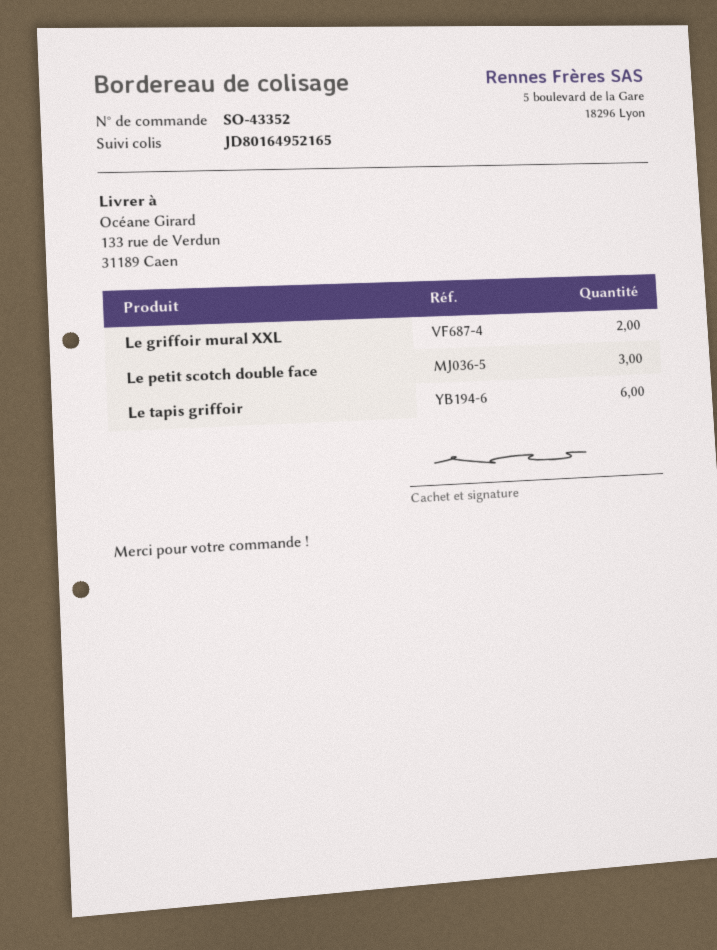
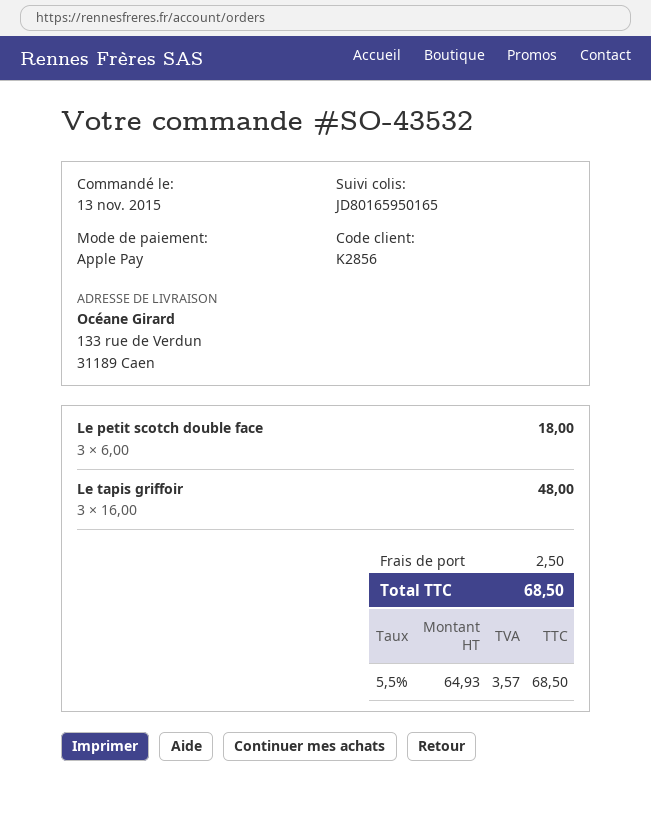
order number: SO-43352 -> SO-43532
tracking number: JD80164952165 -> JD80165950165
Le griffoir mural XXL: 2 -> none
Le tapis griffoir: 6 -> 3

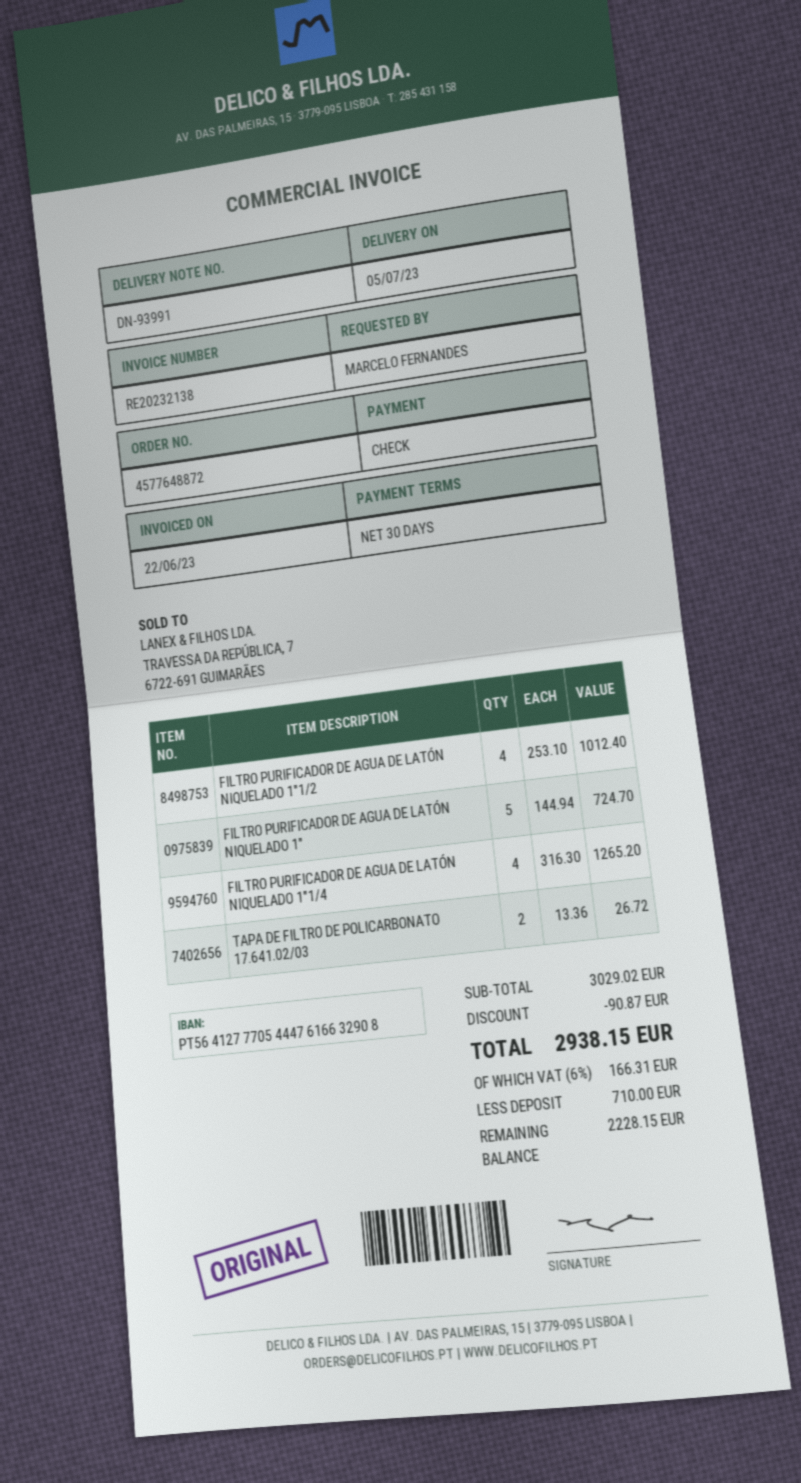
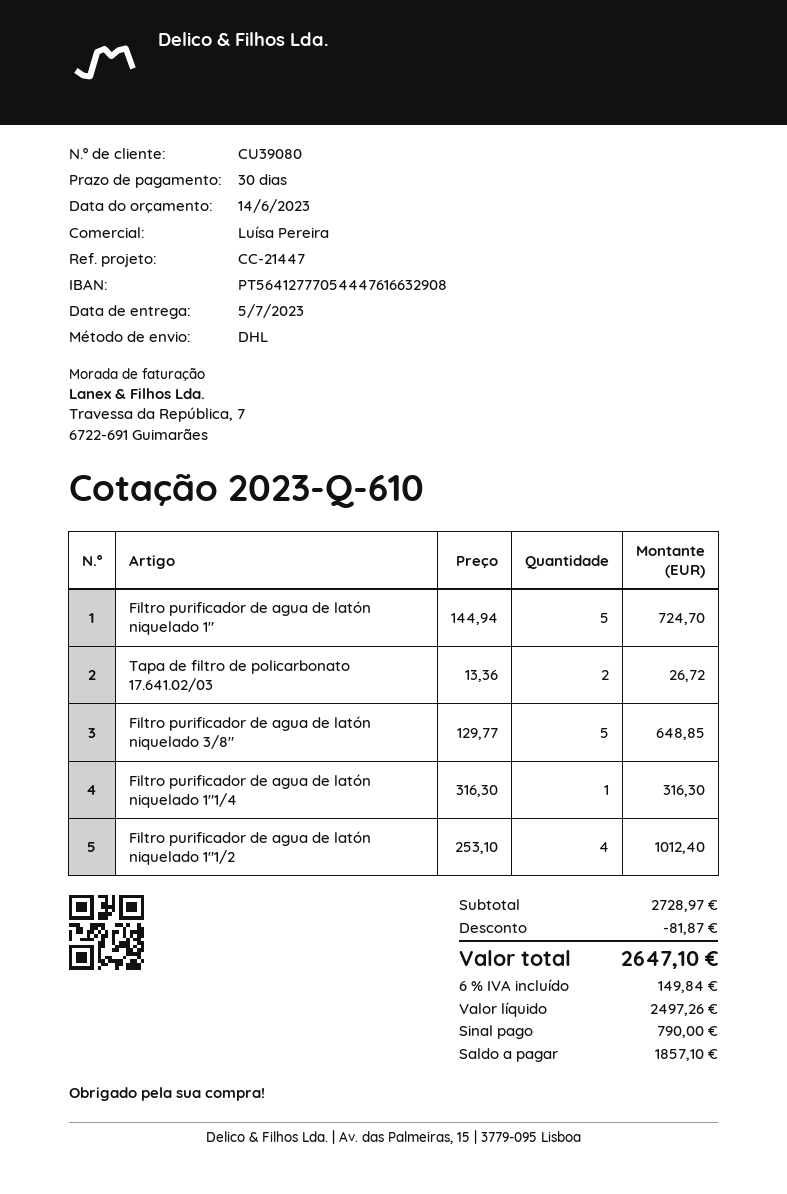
FILTRO PURIFICADOR DE AGUA DE LATÓN NIQUELADO 1"1/4: 4 x 316.30 = 1265.20 -> 1 x 316.30 = 316.30
Filtro purificador de agua de latón niquelado 3/8": none -> 5 x 129.77 = 648.85
subtotal: 3029.02 -> 2728.97
discount: 90.87 -> 81.87
tax: 6% = 166.31 -> 6% = 149.84
total: 2938.15 -> 2647.10
deposit: 710.00 -> 790.00
balance: 2228.15 -> 1857.10

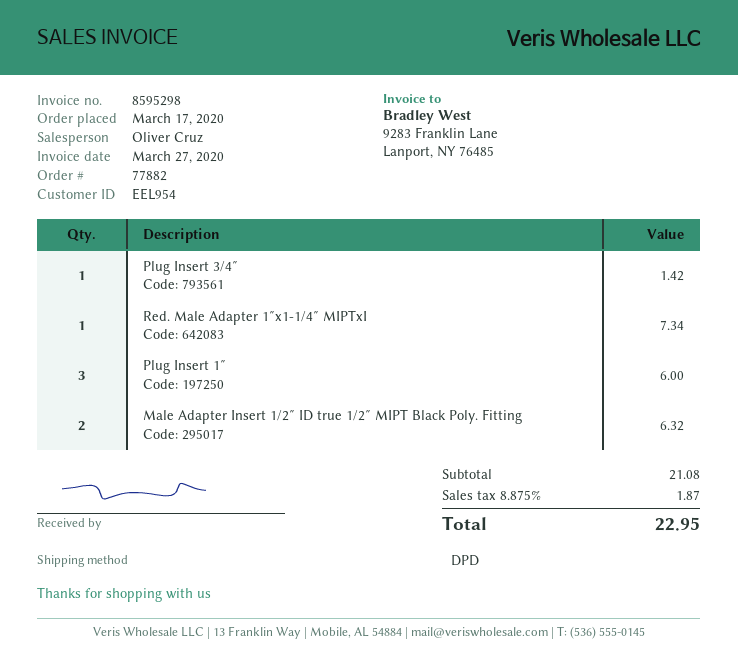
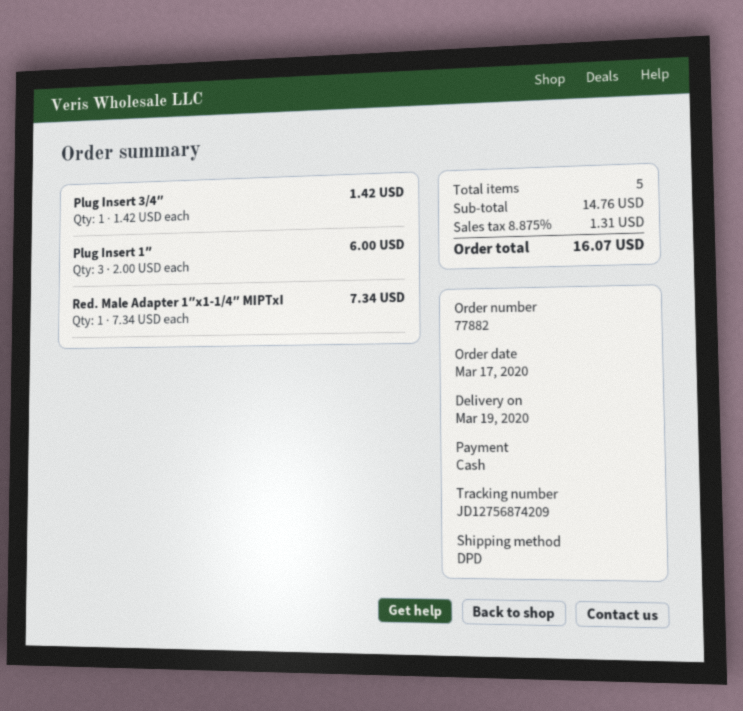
Male Adapter Insert 1/2″ ID true 1/2″ MIPT Black Poly. Fitting: 2 for 6.32 -> none
subtotal: 21.08 -> 14.76
tax: 8.875% = 1.87 -> 8.875% = 1.31
total: 22.95 -> 16.07

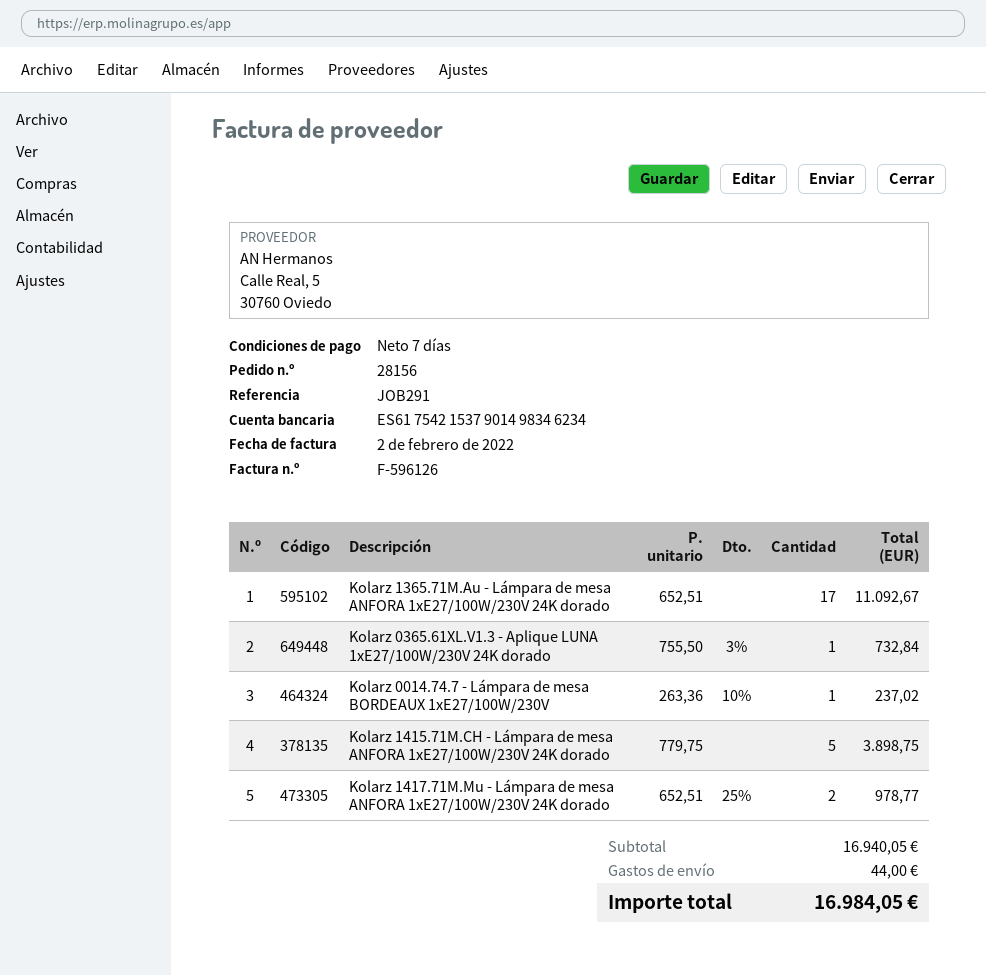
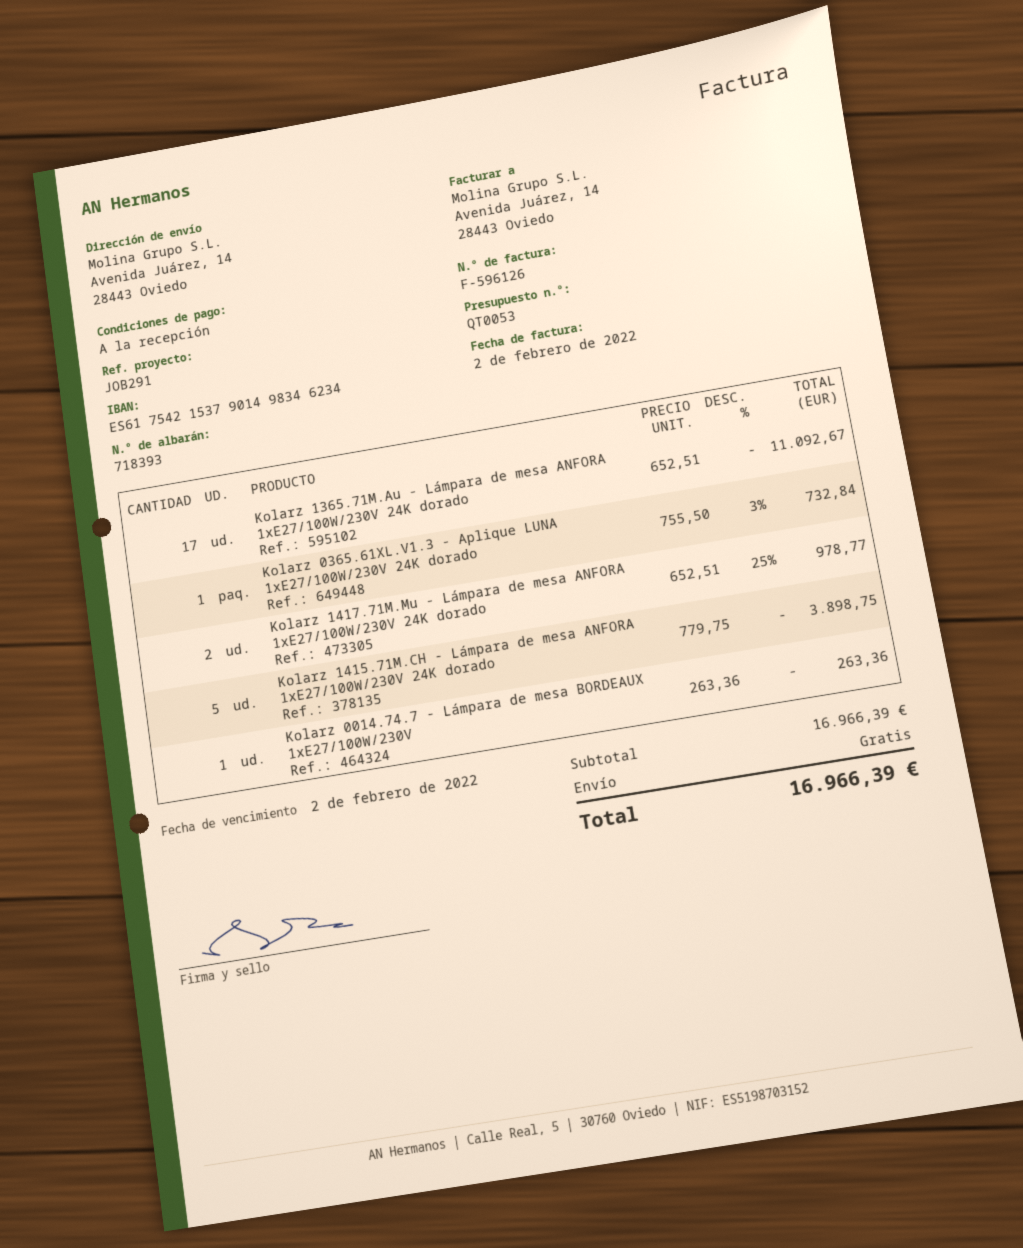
payment terms: 7 days -> on receipt
Kolarz 0014.74.7 - Lámpara de mesa BORDEAUX 1xE27/100W/230V: 1 x 263.36 - 10% = 237.02 -> 1 x 263.36 = 263.36
subtotal: 16940.05 -> 16966.39
shipping: 44.00 -> 0.00
total: 16984.05 -> 16966.39

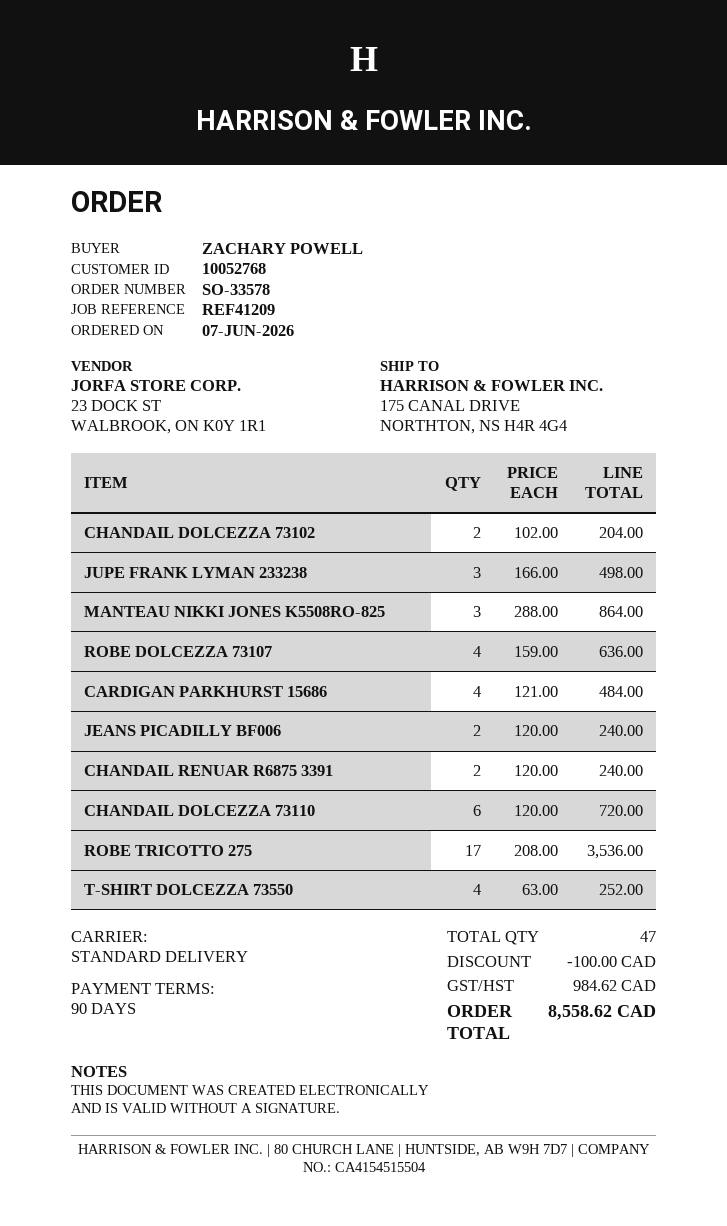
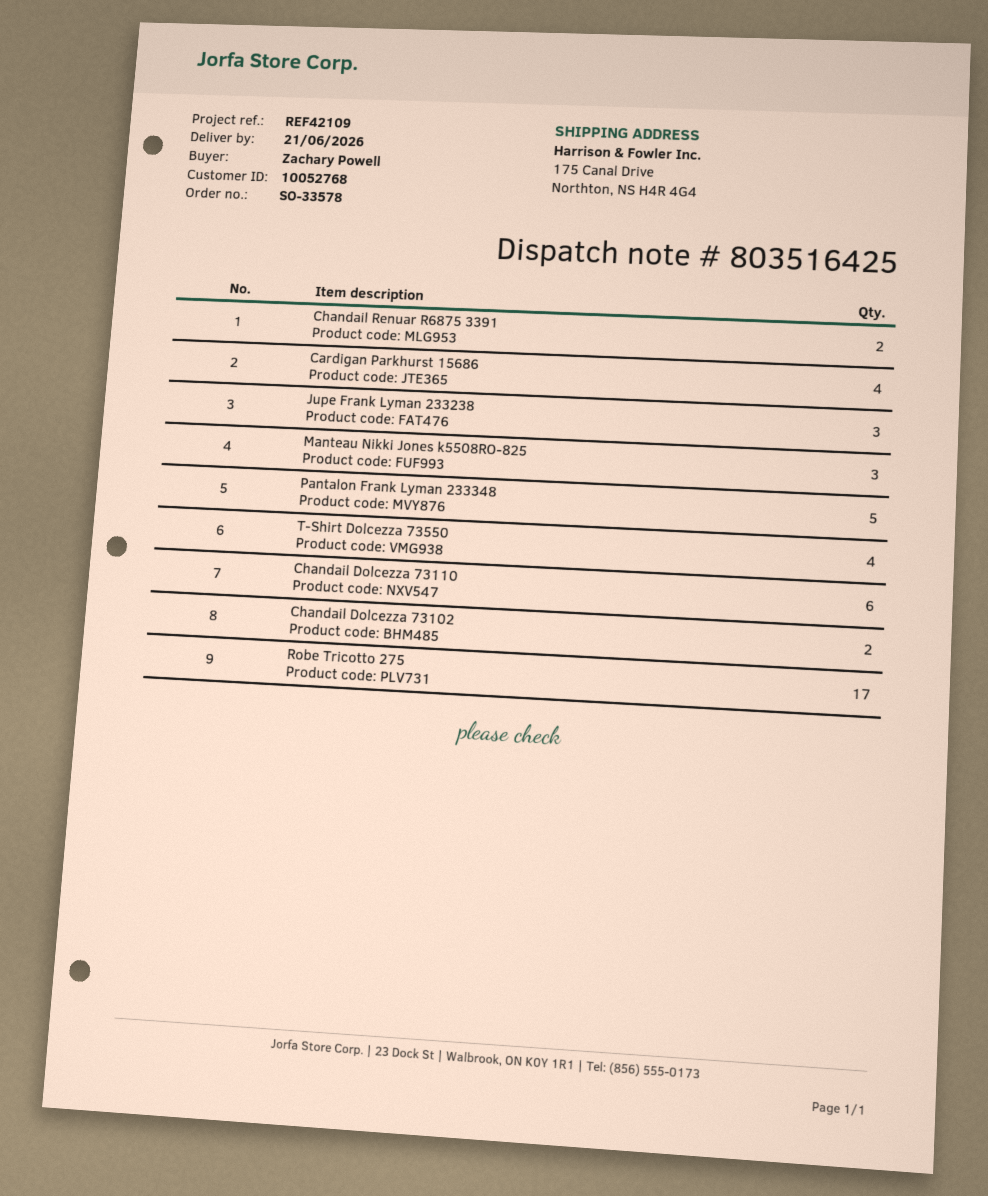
reference: REF41209 -> REF42109
ROBE DOLCEZZA 73107: 4 -> none
JEANS PICADILLY BF006: 2 -> none
Pantalon Frank Lyman 233348: none -> 5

§ What you will do
Your answer must be every line from the listing above that holds the string "none".

§ Reply
Le griffoir mural XXL: 2 -> none
Filtro purificador de agua de latón niquelado 3/8": none -> 5 x 129.77 = 648.85
Male Adapter Insert 1/2″ ID true 1/2″ MIPT Black Poly. Fitting: 2 for 6.32 -> none
ROBE DOLCEZZA 73107: 4 -> none
JEANS PICADILLY BF006: 2 -> none
Pantalon Frank Lyman 233348: none -> 5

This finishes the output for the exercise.